Prima o poi il popolo di sinistra in coro dovrà chiedere scusa a Massimo D’Alema. Non che il rottamato leader dal baffo tagliente non meritasse molte delle critiche che lo hanno trasformato nel simbolo di come non si dovrebbe fare una politica limpida, però il rottamatore fa di peggio, e con minore eleganza. Dopo quasi vent’anni, all’allora segretario dei Ds ancora non perdonano la manovra di palazzo che abbattè il governo Prodi. All’imberbe segretario del Pd 2014, viene scontata come se nulla fosse una manovra ben più rozza, tesa a sgambettare il governo Letta con l’appoggio aperto di Berlusconi.

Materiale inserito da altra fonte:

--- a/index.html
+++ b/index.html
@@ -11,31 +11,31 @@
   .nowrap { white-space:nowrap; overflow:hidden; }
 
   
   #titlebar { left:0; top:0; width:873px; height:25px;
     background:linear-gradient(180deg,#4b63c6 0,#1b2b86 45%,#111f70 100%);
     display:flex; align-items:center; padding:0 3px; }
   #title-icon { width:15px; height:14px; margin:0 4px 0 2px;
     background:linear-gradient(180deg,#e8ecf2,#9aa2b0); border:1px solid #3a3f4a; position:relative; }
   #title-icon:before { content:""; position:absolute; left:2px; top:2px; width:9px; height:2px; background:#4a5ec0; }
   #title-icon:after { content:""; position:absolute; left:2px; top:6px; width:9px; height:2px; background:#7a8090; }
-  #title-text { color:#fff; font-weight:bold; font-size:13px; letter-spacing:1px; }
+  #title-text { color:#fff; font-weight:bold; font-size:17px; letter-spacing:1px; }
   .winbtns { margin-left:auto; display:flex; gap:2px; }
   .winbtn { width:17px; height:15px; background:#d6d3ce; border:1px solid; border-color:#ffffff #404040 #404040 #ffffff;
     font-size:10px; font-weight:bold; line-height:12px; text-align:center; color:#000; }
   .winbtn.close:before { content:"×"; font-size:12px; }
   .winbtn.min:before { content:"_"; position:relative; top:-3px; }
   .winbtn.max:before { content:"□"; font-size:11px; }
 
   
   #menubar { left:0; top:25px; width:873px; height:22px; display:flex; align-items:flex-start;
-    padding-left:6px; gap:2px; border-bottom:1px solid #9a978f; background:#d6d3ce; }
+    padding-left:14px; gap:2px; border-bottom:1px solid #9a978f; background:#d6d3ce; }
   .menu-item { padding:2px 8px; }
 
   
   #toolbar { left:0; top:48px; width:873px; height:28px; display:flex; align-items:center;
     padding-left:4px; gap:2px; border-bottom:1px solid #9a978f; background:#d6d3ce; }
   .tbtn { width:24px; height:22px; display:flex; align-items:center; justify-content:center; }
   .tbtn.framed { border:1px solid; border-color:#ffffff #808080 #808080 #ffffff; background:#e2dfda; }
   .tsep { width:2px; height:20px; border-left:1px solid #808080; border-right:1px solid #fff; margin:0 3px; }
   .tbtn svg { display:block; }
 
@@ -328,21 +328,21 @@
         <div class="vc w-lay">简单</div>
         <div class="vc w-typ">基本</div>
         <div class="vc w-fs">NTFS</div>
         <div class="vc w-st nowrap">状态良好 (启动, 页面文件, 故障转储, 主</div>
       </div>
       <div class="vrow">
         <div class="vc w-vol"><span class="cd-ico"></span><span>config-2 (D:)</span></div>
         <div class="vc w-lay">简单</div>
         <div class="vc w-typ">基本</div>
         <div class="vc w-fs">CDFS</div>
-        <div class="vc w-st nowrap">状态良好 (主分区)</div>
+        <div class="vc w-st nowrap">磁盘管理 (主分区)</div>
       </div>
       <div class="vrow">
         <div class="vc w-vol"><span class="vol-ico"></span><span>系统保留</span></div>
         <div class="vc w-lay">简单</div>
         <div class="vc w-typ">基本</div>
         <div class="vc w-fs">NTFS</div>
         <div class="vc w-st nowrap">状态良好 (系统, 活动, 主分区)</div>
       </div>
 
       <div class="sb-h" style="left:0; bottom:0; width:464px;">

L’intercettazione datata 10 gennaio 2014 tra il futuro presidentissimo e il comdante interegionale della Guardia di Finanza Michele Adinolfi, un amicone di Galliani, non permette dubbi. Il Nazareno doveva ancora nascere, Letta doveva «star sereno». Ma il neosegretario aveva le idee chiare sull’urgenza di sloggarlo da palazzo Chigi grazie al sodalizio con il capo azzurro. Uomo di tweet, dunque di poche parole, Renzi non si perdeva in sofisticate analisi: «Non è capace. Non è cattivo. Non è proprio capace». «Parole che si commentano da sole», si è limitato a replicare l’«incapace» in questione, al secolo Enrico Letta.

L’intercettazione, in effetti, non giova all’immagine di un presidente del consiglio affidabile, ma dato che sul punto nessuno nutriva illusioni, Renzi non se ne preoccupa. Al contario, coglie al volo l’occasione d’oro offerta dai dati Istat sulla crescita della produzione industriale per cantare vittoria su tutti i fronti: «Possiamo e dobbiamo fare di più, certo, ma grazie alle riforma qualcosa si muove». Su Facebook, sceglie un maggior trionfalismo: «La strada è tracciata da un pacchetto di riforme così significative da non avere precedenti. Se queste riforme le avessero fatte quelli prima di noi, ora la nostra economia sarebbe più forte». Chissà che, tra le righe, non ci sia una frecciata anche rivolta a Letta, uno di quelli che, secondo il leader che lo ha spodestato, avrebbe potuto e dovuto fare ma se ne è astenuto.

In realtà, il giubilo del presidente del consiglio è molto parzialmente giustificato, e nell’attribuire a se stesso i meriti addossando ai predecessori la colpa imperdonabile dell’immobilismo di vanagloria ce n’è a carrettate. Sulla carta le nuove assunzioni sono una valanga: scremate da trucchi e trucchetti vari, inclusi i molti indotti dal jobs act, si riducono a un mucchietto. La boccata d’ossigeno della produzione industriale si deve più alle misure di Draghi che al tocco magico del fiorentino, che ha colto un’onda infinitamente più favorevole dei predecessori, ingabbiati nella maglia stretta di un’austerità senza varchi.

La soddisfazione del premier però non è fittizia, e non si deve solo ai dati Istat o all’approvazione della riforma della scuola, capitolo in realtà spinoso, e nemmeno all’imminente passaggio di una riforma Rai concordata di fatto con Mediaset. A far tornare i sorrisoni nei corridoi di palazzo Chigi sono soprattutto gli umori ottimisti sul fronte greco. Per Renzi la Grexit sarebbe un danno politico e un disastro economico, nonostante le rassicurazioni d’ordinanza del ministro Padoan. Ma una vittoria piena di Tsipras sarebbe una sonora sconfitta politica. Il miraggio di una permanenza della Grecia nella moneta unica, ma a prezzo di riforme pesantissime accettate da Tsipras è per palazzo Chigi la soluzione di gran lunga migliore.

La vera nota dolente, quella che impedisce alla squadretta del premier di essere davvero sollevata, è solo in parte rappresentata dalle ombre addensate sulle prospettive d’autunno: la riforma del Senato, dove si dovrà trovare una qualche forma di elettività pena il fallimento, e la manovra economica tutt’altro che leggera dietro l’angolo. Queste sono preoccupazioni reali, e fondate. Ma il cruccio vero è di altro stampo. Il fatto che è le riforme di Renzi, giuste o molto più spesso sbagliate che siano, effettivamente procedono e in Parlamento hanno poco da temere. Solo che, contariamente alle aspettative, non portano il consenso sperato e previsto. La partita vera Matteo Renzi se la dovrà giocare su quel fronte, non tra i banchi di un Parlamento addomesticato.